[Stored records]
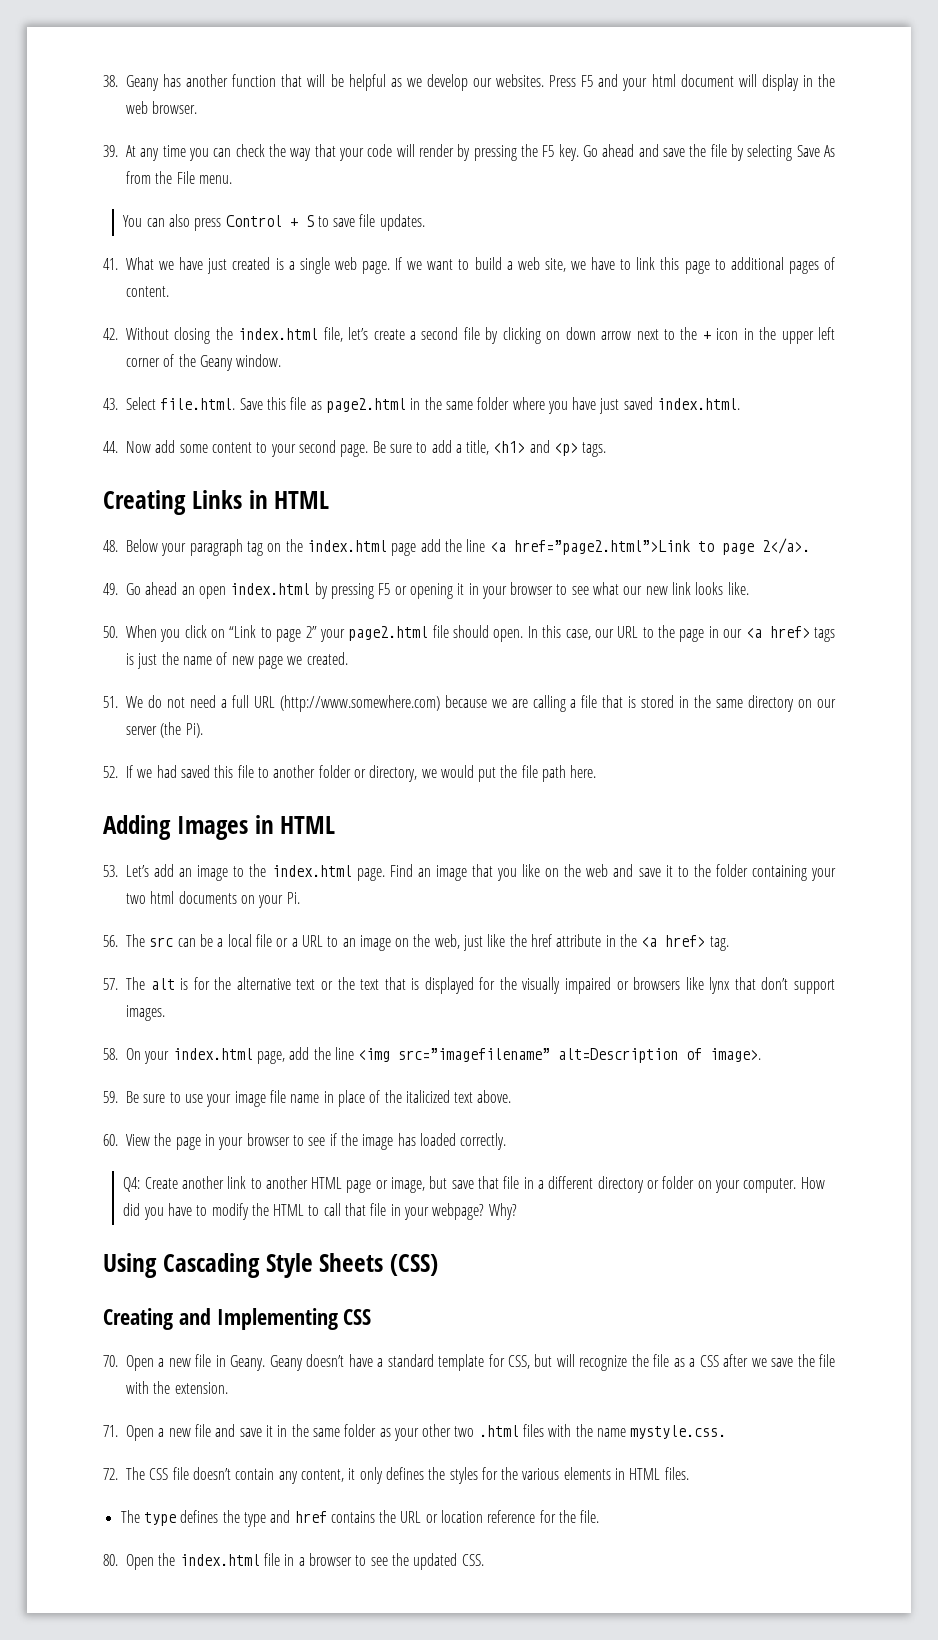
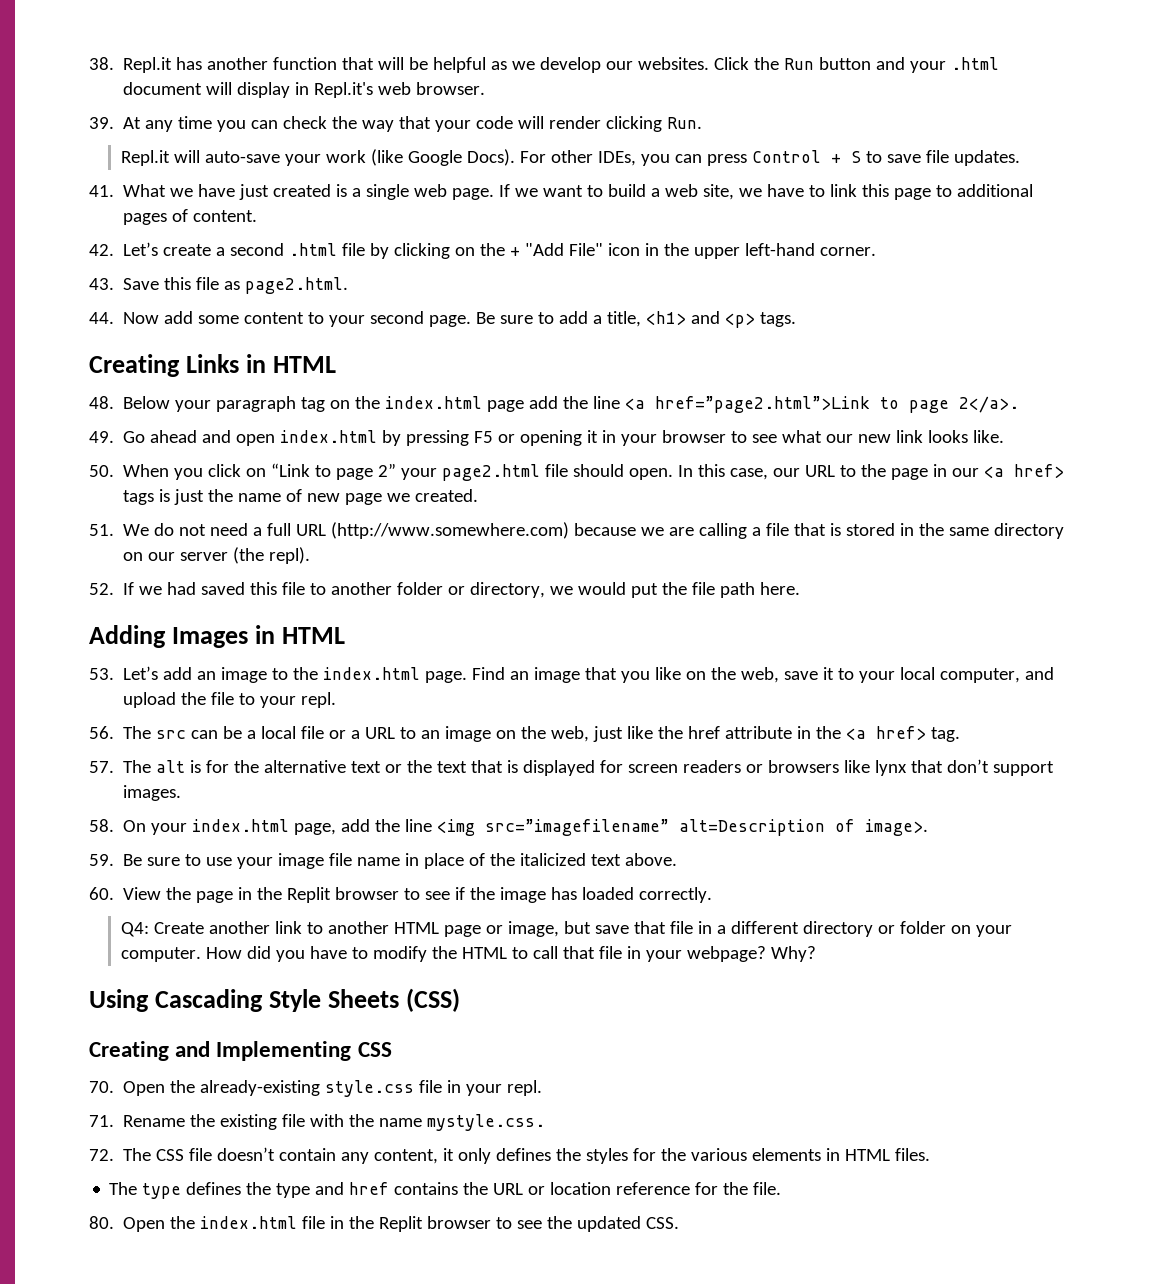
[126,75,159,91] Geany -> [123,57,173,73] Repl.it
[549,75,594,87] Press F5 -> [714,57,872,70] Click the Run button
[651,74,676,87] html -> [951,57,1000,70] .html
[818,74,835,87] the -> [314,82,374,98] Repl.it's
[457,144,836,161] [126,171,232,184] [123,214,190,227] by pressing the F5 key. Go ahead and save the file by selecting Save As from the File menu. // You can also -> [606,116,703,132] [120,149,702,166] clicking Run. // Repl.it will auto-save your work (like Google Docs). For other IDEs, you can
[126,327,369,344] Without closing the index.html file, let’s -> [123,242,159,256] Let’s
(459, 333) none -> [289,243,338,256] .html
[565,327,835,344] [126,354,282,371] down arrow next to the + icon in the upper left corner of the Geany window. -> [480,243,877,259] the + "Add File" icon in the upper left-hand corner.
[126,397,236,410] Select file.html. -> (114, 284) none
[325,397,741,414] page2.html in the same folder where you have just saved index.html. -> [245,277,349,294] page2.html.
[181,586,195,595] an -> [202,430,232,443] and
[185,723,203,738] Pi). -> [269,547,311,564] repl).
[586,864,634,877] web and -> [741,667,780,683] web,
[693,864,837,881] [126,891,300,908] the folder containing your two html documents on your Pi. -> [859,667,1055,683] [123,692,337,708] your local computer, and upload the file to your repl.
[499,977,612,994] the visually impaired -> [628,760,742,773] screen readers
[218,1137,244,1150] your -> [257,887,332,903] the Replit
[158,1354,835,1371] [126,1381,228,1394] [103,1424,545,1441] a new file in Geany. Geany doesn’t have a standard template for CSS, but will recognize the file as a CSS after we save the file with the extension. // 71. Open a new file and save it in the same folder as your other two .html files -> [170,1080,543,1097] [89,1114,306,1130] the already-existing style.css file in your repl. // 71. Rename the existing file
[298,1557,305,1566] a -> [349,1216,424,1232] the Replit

• **Exercise directions**
Reproduce every record above exactly as given, excluding pictures from the result.

• **Answer**
[126,75,159,91] Geany -> [123,57,173,73] Repl.it
[549,75,594,87] Press F5 -> [714,57,872,70] Click the Run button
[651,74,676,87] html -> [951,57,1000,70] .html
[818,74,835,87] the -> [314,82,374,98] Repl.it's
[457,144,836,161] [126,171,232,184] [123,214,190,227] by pressing the F5 key. Go ahead and save the file by selecting Save As from the File menu. // You can also -> [606,116,703,132] [120,149,702,166] clicking Run. // Repl.it will auto-save your work (like Google Docs). For other IDEs, you can
[126,327,369,344] Without closing the index.html file, let’s -> [123,242,159,256] Let’s
(459, 333) none -> [289,243,338,256] .html
[565,327,835,344] [126,354,282,371] down arrow next to the + icon in the upper left corner of the Geany window. -> [480,243,877,259] the + "Add File" icon in the upper left-hand corner.
[126,397,236,410] Select file.html. -> (114, 284) none
[325,397,741,414] page2.html in the same folder where you have just saved index.html. -> [245,277,349,294] page2.html.
[181,586,195,595] an -> [202,430,232,443] and
[185,723,203,738] Pi). -> [269,547,311,564] repl).
[586,864,634,877] web and -> [741,667,780,683] web,
[693,864,837,881] [126,891,300,908] the folder containing your two html documents on your Pi. -> [859,667,1055,683] [123,692,337,708] your local computer, and upload the file to your repl.
[499,977,612,994] the visually impaired -> [628,760,742,773] screen readers
[218,1137,244,1150] your -> [257,887,332,903] the Replit
[158,1354,835,1371] [126,1381,228,1394] [103,1424,545,1441] a new file in Geany. Geany doesn’t have a standard template for CSS, but will recognize the file as a CSS after we save the file with the extension. // 71. Open a new file and save it in the same folder as your other two .html files -> [170,1080,543,1097] [89,1114,306,1130] the already-existing style.css file in your repl. // 71. Rename the existing file
[298,1557,305,1566] a -> [349,1216,424,1232] the Replit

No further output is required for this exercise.